* [Problem details]: What must be returned is the number of lines in the records holding the word "padding", with no other text.

* [Dataset content]:

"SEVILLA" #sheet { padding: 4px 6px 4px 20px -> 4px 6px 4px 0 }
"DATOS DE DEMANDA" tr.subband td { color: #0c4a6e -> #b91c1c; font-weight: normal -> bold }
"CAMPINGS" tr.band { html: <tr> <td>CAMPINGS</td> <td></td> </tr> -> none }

--

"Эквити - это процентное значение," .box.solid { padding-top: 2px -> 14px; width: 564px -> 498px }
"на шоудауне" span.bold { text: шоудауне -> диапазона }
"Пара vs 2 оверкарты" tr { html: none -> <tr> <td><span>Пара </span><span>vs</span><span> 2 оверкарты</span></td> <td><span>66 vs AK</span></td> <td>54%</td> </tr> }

* [Result for this exercise]: 2